Q+Art: Alexandra Chiou Celebrates Her Father’s Life with Delicate Paper Sculptures

Paper artist Alexandra Chiou is inspired by the fleeting sensation of hope. While this interest informs much of her work, it is particularly evident in Transitions, a delicate series of layered paper collages dealing with the death of the artist’s father. “My latest pieces celebrate his life, legacy, and lasting memory,” the Massachusetts-based artist says. “Each layered collage evokes feelings of hope, love, joy, and wonder that defined his wonderful life and our final years together.”

Q+Art is a regular column from NOT REAL ART featuring contemporary artists from all over the world.

When Chiou first learned of her father’s impending prognosis, she looked toward his strength of character for reassurance. As usual, he was characteristically optimistic. “Despite facing many challenges and hardships, he was always optimistic and hopeful for the future,” Chiou notes. “As I learned more about my father with the time we had left together, I continued to see these persistent themes of resilience, strength, humility, and courage in his life story,” from his humble beginnings as an orphan in Taiwan to his eventual journey west to study in America.

In addition to showcasing an irrepressible optimism, Chiou’s work also dips into her love of nature.
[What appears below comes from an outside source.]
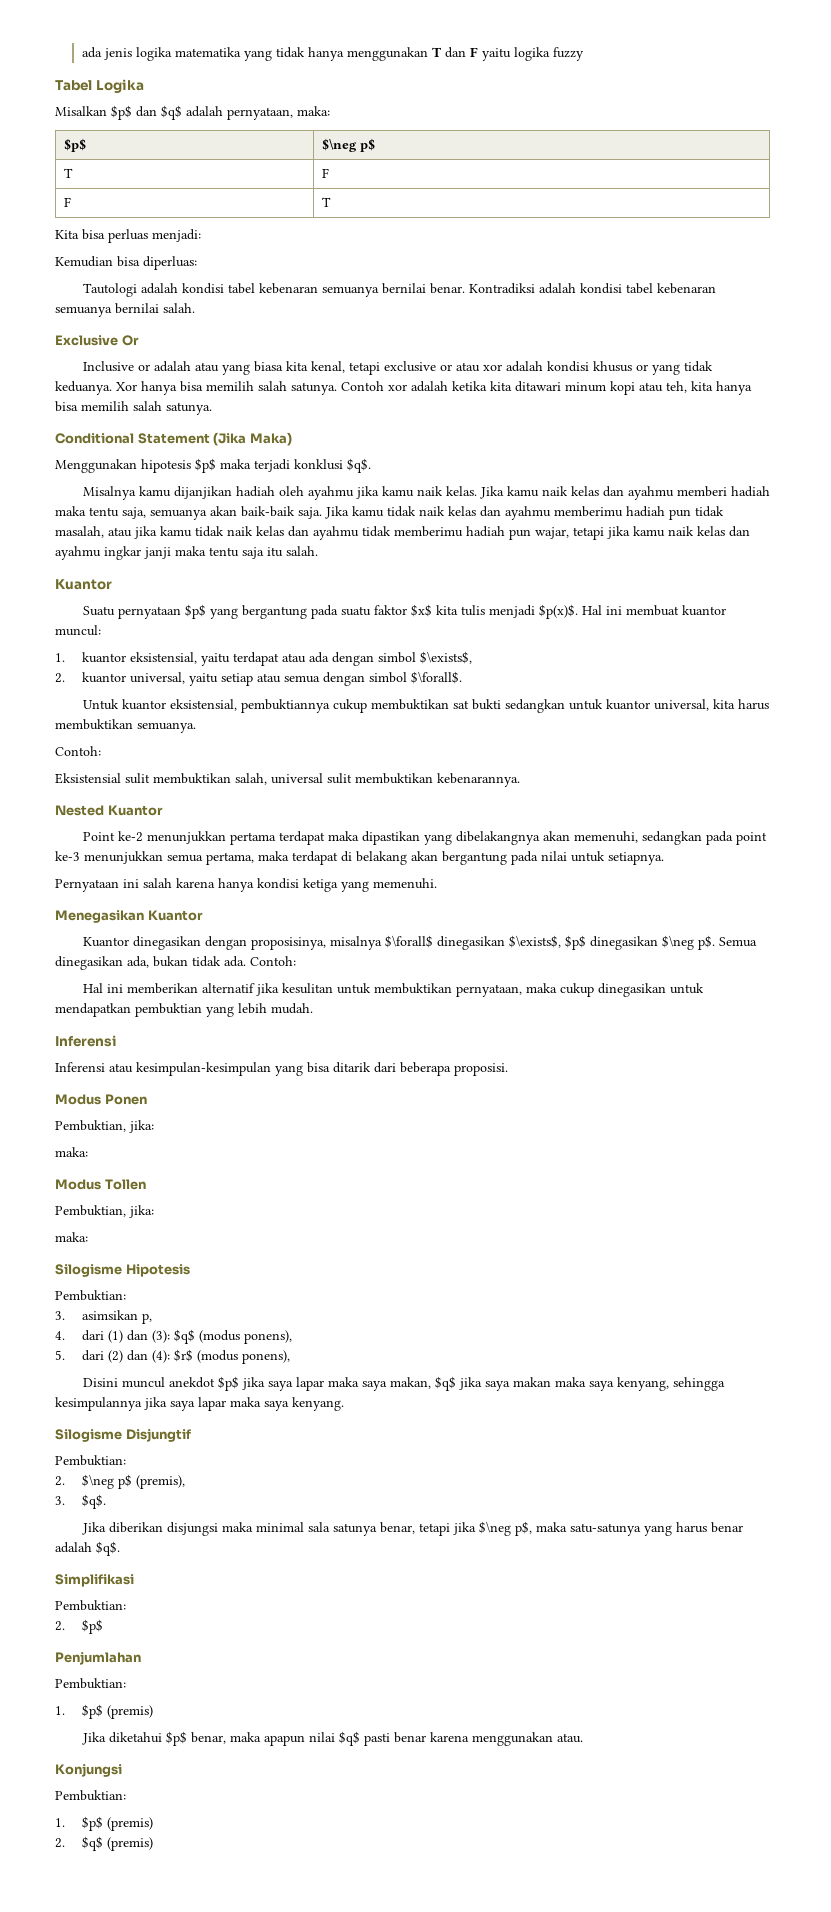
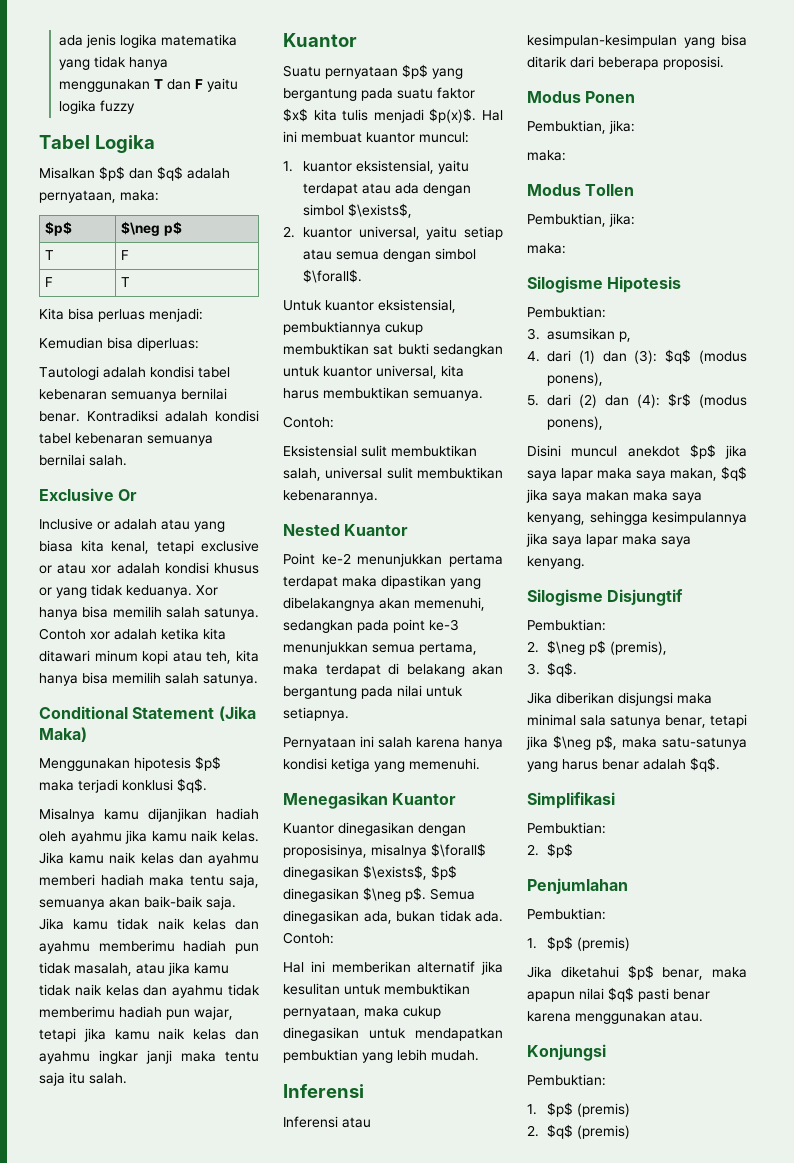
- 3. asimsikan p,
+ 3. asumsikan p,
Carefully layering pieces of hand-cut paper, the artist hints at cherished memories of nature: velvety fuchsia petals, coarse meadow grass, and dark, silky soil by the water’s edge. Seen as a whole, her paper works appear to plot the contours of a geographical area–much like a topographic map would. “[I have] always looked to nature’s contours and horizons as symbols of hope during challenging times and life transitions,” she explains.
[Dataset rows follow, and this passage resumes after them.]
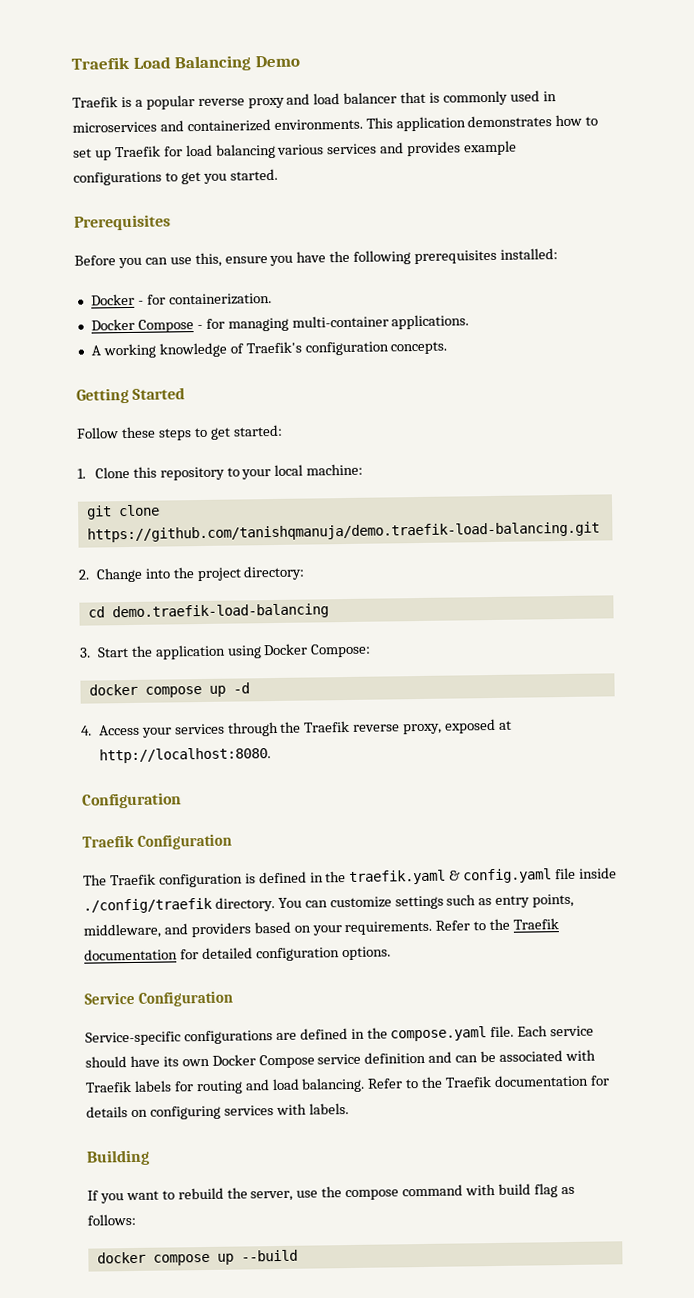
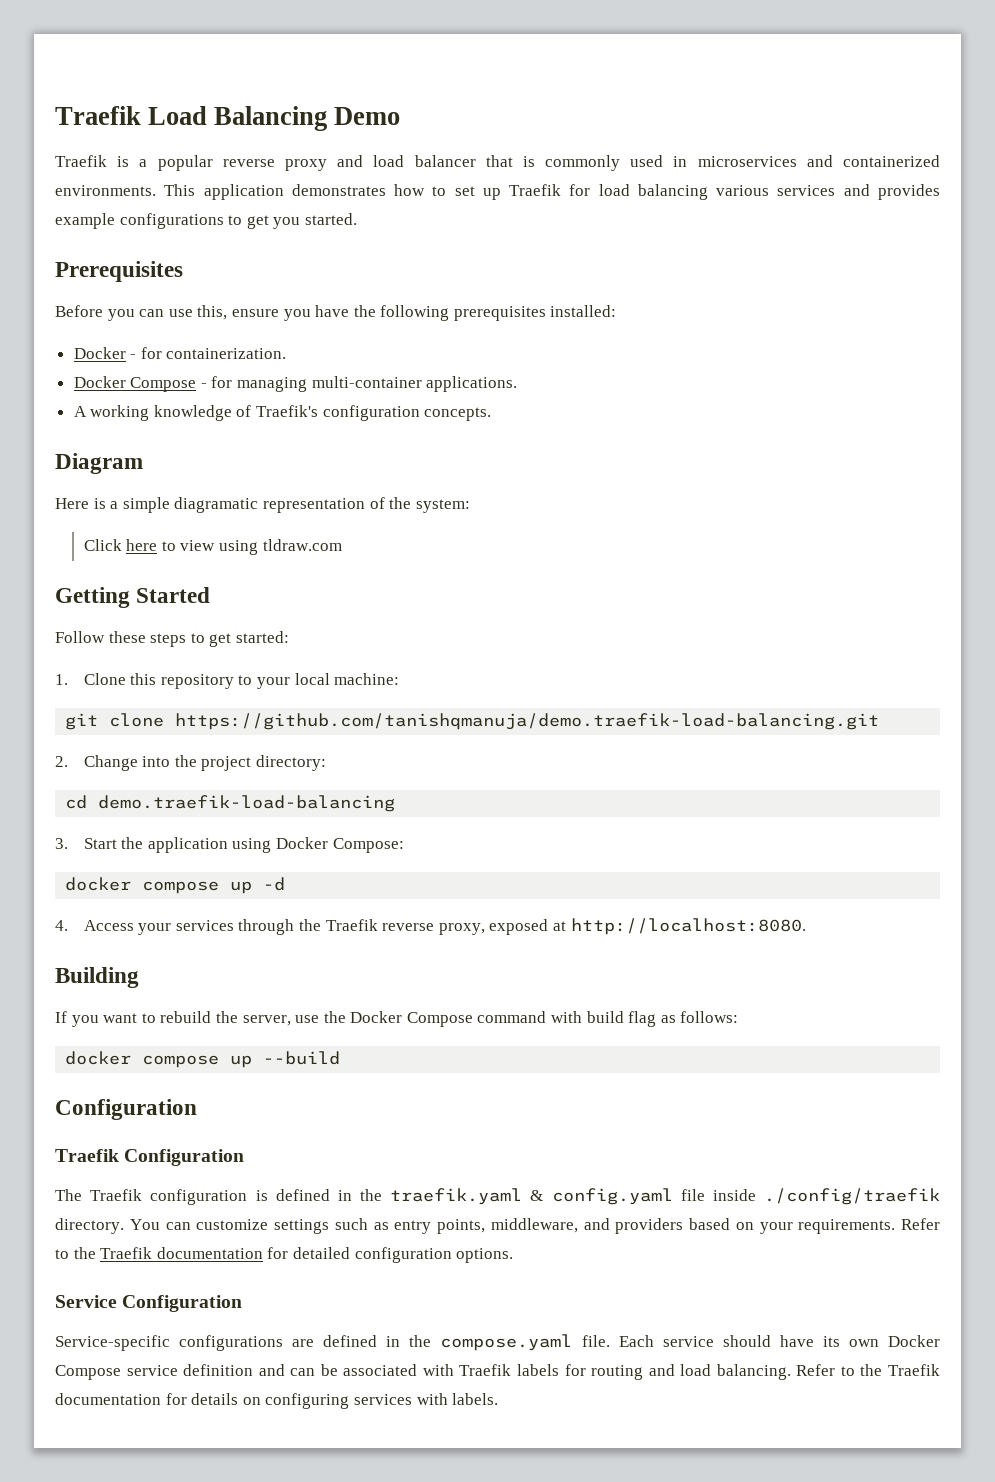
+ Diagram
+ Here is a simple diagramatic representation of the system:
+ Click here to view using tldraw.com
+ Building
+ If you want to rebuild the server, use the Docker Compose command with build flag as follows:
+ docker compose up --build
- Building
- If you want to rebuild the server, use the compose command with build flag as follows:
- docker compose up --build

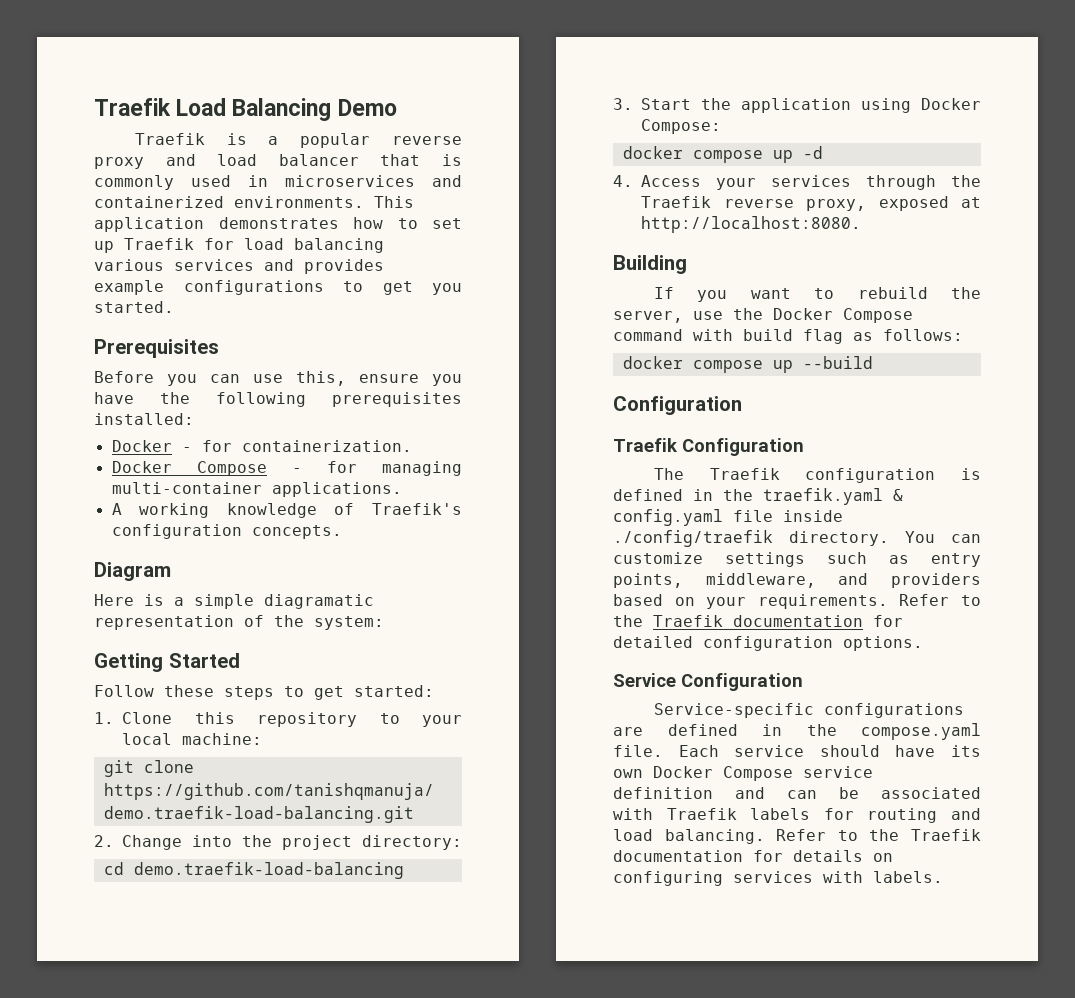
- Click here to view using tldraw.com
It is this pursuit of hope that inspired Chiou to create Transitions, a project that builds upon her belief in the resilience of the natural world—humans included.

In Today’s Q+Art Interview…

Alexandra Chiou discusses the power of vulnerability, persisting in the face of uncertainty, and the importance of communicating a personal story.

‘Abundant Universe’

Which books, art-related or otherwise, belong on every artist’s shelf?

Alexandra Chiou: Letters to a Young Artist by Julia Cameron. It's one of my go-to books that I revisit every now and then. If I am doubting myself or just need a break, this book is a nice reminder of why I do what I do, and to be good to and patient with myself.

Which cultural concepts, themes, or philosophies inform your work?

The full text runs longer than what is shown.